(Collection entries)
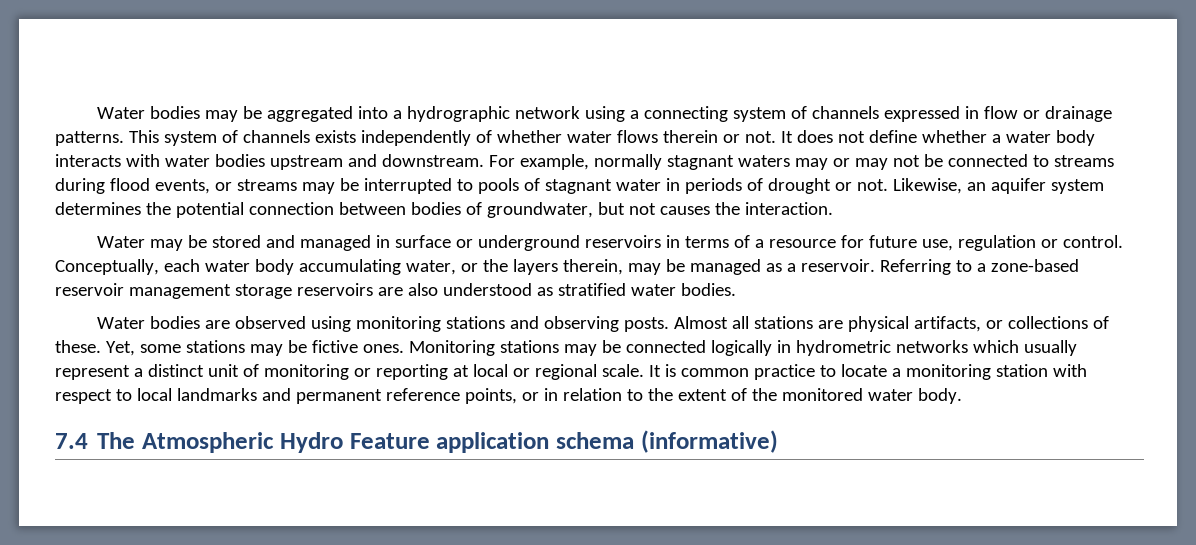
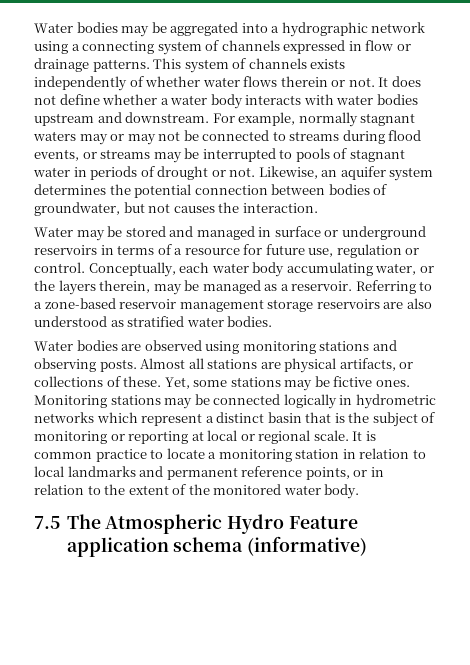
- Monitoring stations may be connected logically in hydrometric networks which usually represent a distinct unit of monitoring or reporting at local or regional scale.
+ Monitoring stations may be connected logically in hydrometric networks which represent a distinct basin that is the subject of monitoring or reporting at local or regional scale.
- It is common practice to locate a monitoring station with respect to local landmarks and permanent reference points, or in relation to the extent of the monitored water body.
+ It is common practice to locate a monitoring station in relation to local landmarks and permanent reference points, or in relation to the extent of the monitored water body.
- 7.4 The Atmospheric Hydro Feature application schema (informative)
+ 7.5 The Atmospheric Hydro Feature application schema (informative)

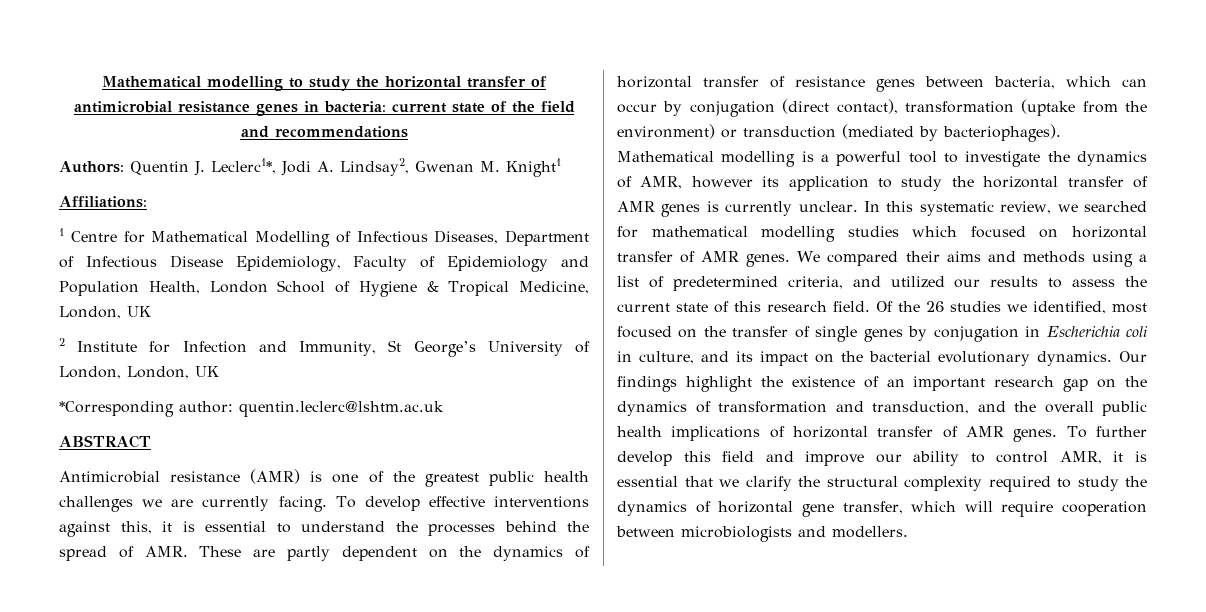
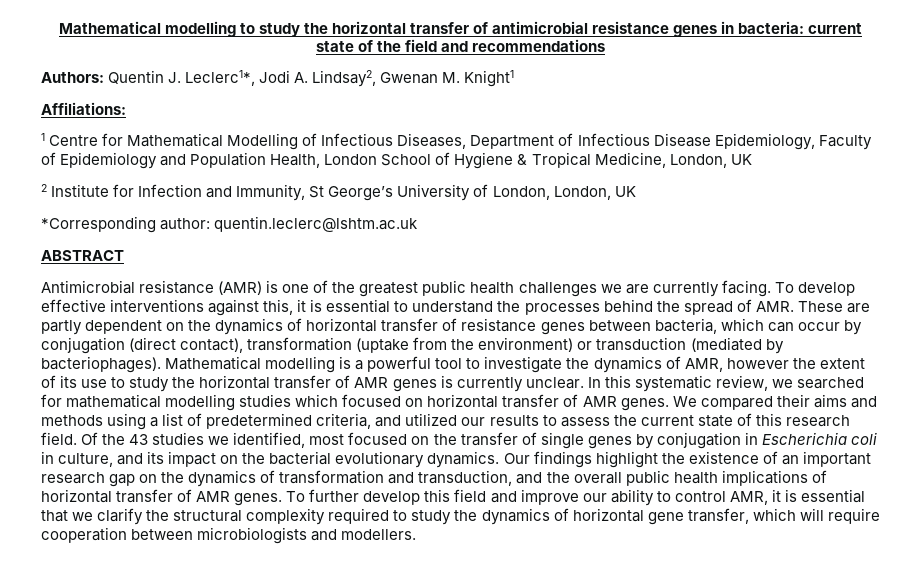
- Mathematical modelling is a powerful tool to investigate the dynamics of AMR, however its application to study the horizontal transfer of AMR genes is currently unclear.
+ Mathematical modelling is a powerful tool to investigate the dynamics of AMR, however the extent of its use to study the horizontal transfer of AMR genes is currently unclear.
- Of the 26 studies we identified, most focused on the transfer of single genes by conjugation in Escherichia coli in culture, and its impact on the bacterial evolutionary dynamics.
+ Of the 43 studies we identified, most focused on the transfer of single genes by conjugation in Escherichia coli in culture, and its impact on the bacterial evolutionary dynamics.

#### [Work to complete]
Tell me how many lines of the data hold the word "currently", giving only the number.

#### [Exercise output]
2